Las importaciones de bienes de capital también observaron un comportamiento desfavorable al crecer tan sólo 1.1%, cuando en lo que va del año observaron un crecimiento promedio de 6.4%. Sin duda, este resultado va a corregir a la baja el favorable desempeño que observó la inversión privada en septiembre, lo cual afectará una tercera variable de la demanda agregada.

Especial atención merece el desempeño de las importaciones de bienes intermedios, mismas que son pieza clave para la producción en general y sobre todo para explicar el comportamiento de la producción industrial: cayeron 3.6% en dicho mes a consecuencia principalmente de la caída de las importaciones petroleras (-17.4%) y no petroleras (-2.5%). Esto, y lo señalado anteriormente, permite estimar que la producción industrial creció muy poco en octubre (0.5%), cifra que sin lugar a dudas le restará dinamismo al crecimiento económico general al inicio del cuarto trimestre del presente año.
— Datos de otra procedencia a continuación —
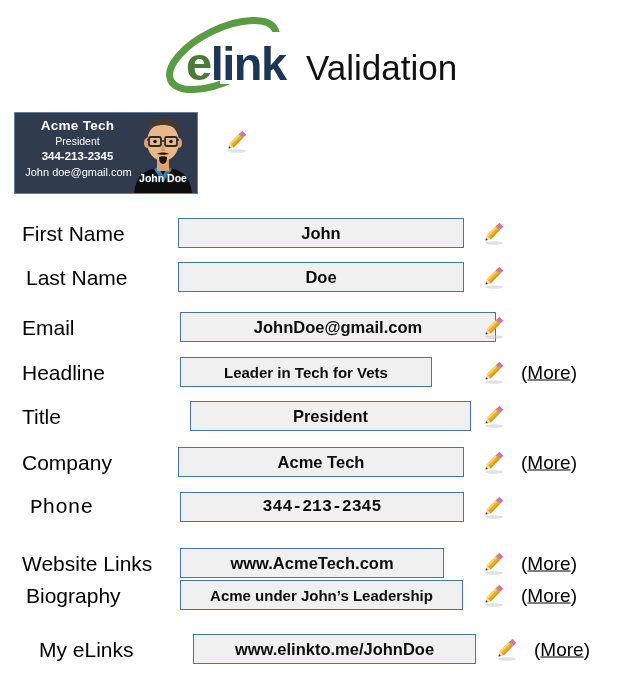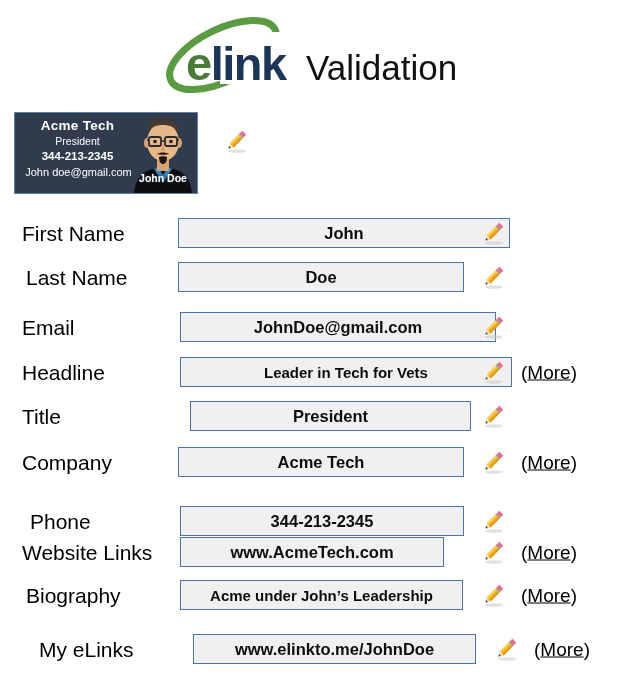--- a/index.html
+++ b/index.html
@@ -248,7 +248,7 @@
 <div id="form">
     <div class="row" style="top: 16px; padding-left: 16px;">
       <div class="row-label" style="left: 22px;">First Name</div>
-      <div class="field-box" style="left: 178px; width: 332px;">
+      <div class="field-box" style="left: 178px; width: 286px;">
         <span class="field-value">John</span>
       </div>
     <svg class="pencil row-pencil" viewBox="0 0 30 30" xmlns="http://www.w3.org/2000/svg" style="left:478px">

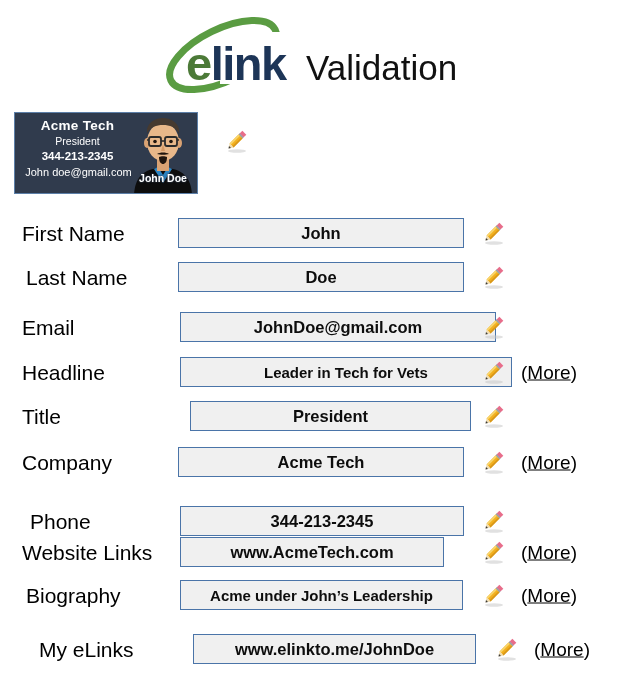--- a/index.html
+++ b/index.html
@@ -302,7 +302,7 @@
     </div>
     <div class="row" style="top: 155px;">
       <div class="row-label" style="left: 22px;">Headline</div>
-      <div class="field-box" style="left: 180px; width: 332px;">
+      <div class="field-box" style="left: 180px; width: 252px;">
         <span class="field-value small">Leader in Tech for Vets</span>
       </div>
     <svg class="pencil row-pencil" viewBox="0 0 30 30" xmlns="http://www.w3.org/2000/svg" style="left:478px">

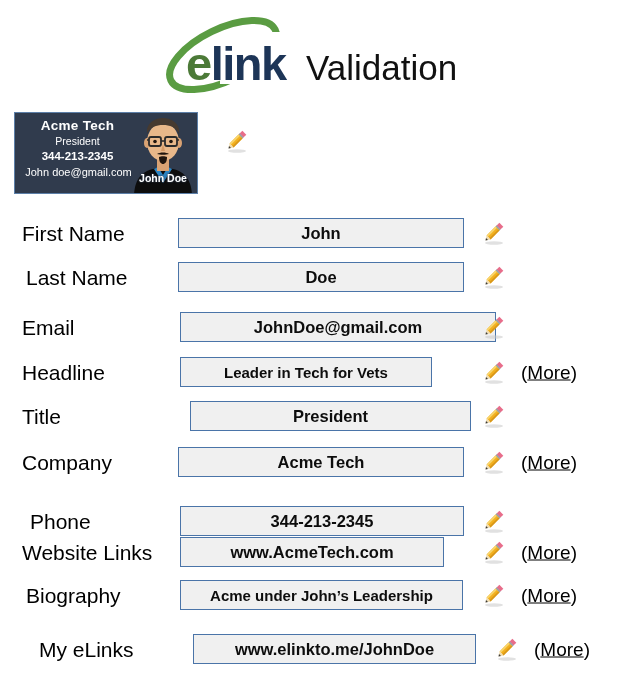--- a/index.html
+++ b/index.html
@@ -356,7 +356,7 @@
     </svg>
       <a class="more-link" href="#" style="left: 521px; text-decoration: none; color: rgb(0, 0, 0);"><span>(</span><u>More</u><span>)</span></a>
     </div>
-    <div class="row" style="top: 304px;">
+    <div class="row" style="top: 290px; font-family: Liberation Mono, monospace;">
       <div class="row-label" style="left: 30px;">Phone</div>
       <div class="field-box" style="left: 180px; width: 284px;">
         <span class="field-value">344-213-2345</span>

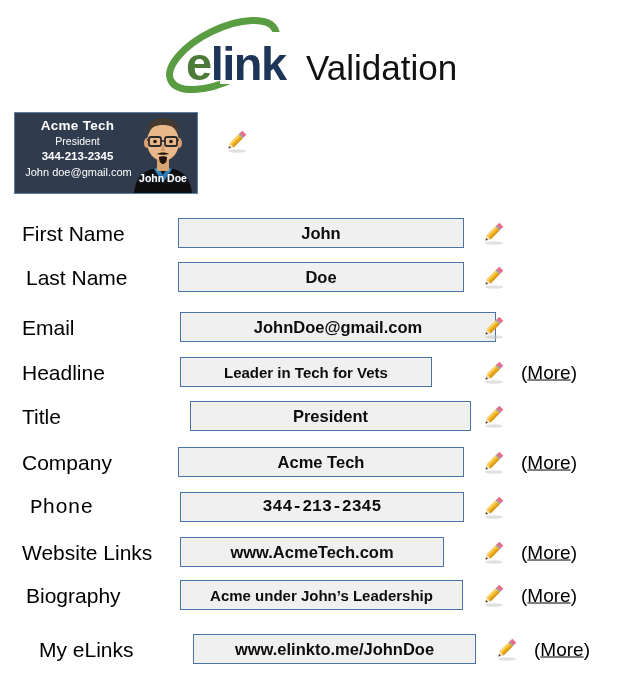--- a/index.html
+++ b/index.html
@@ -374,7 +374,7 @@
       </g>
     </svg>
     </div>
-    <div class="row" style="top: 335px;">
+    <div class="row" style="top: 346px;">
       <div class="row-label" style="left: 22px;">Website Links</div>
       <div class="field-box" style="left: 180px; width: 264px;">
         <span class="field-value">www.AcmeTech.com</span>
De ser cierto lo anterior, habría que empezar a descontar un mal inicio del 2016 a consecuencia del bajo nivel de arrastre que habría desde el cuarto trimestre del presente año al primero del próximo.

Finalmente, otra conclusión interesante que se desprende de los resultados de la balanza comercial de octubre es la que tiene que ver con la afectación que sufrirá la cuenta corriente de la balanza de pagos en el último trimestre del año.
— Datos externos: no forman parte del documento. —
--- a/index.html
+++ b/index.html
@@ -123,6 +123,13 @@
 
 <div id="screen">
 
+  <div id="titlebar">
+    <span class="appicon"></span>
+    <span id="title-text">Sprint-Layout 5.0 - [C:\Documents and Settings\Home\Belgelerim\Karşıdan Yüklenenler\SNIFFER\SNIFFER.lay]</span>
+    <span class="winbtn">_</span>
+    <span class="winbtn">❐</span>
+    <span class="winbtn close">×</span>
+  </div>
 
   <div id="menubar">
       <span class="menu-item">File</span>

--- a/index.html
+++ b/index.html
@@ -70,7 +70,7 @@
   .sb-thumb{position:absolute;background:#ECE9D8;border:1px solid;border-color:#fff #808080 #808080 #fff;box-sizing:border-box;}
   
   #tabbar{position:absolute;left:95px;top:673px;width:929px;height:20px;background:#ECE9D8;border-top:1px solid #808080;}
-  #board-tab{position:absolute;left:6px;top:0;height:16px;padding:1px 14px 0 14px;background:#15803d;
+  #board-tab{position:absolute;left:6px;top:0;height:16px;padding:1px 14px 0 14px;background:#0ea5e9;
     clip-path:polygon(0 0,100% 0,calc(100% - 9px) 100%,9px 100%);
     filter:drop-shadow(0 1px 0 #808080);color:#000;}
Como se sabe, la balanza comercial es un componente importante de la cuenta corriente (junto con la balanza de servicios, la balanza de renta y la balanza de transferencias), por lo que el deterioro de la primera en octubre muy probablemente afectará a la segunda.

En vista de que en última instancia el déficit de la cuenta corriente de la balanza de pagos refleja el exceso de gasto sobre los ingresos del país, cualquier aumento de dicho déficit eleva las necesidades de financiamiento, cuyas fuentes no siempre son sanas, ni están disponibles.

Al respecto, las cifras del tercer trimestre de la balanza de pagos están también mostrando algunas señales de alerta. Para empezar, el déficit en cuenta corriente alcanzó el 2.9% del PIB, cifra que si bien no es muy alta, ya implica retos para su financiamiento. Para empezar, desde 2012 los recursos provenientes de la inversión extranjera directa no han sido suficientes para financiarla, de modo que cada vez ha sido necesario recurrir a otras fuentes menos sanas como la volátil inversión extranjera en cartera o, incluso, como se observó en los últimos dos trimestres, la des acumulación de reservas internacionales.

Las cifras de la balanza comercial de octubre muestran que el déficit en cuenta corriente de la balanza de pagos podría seguir aumentando, por lo que las autoridades responsables de la política económica tendrán que permitir una mayor depreciación del peso o desprenderse aún más de reservas internacionales. No está fácil.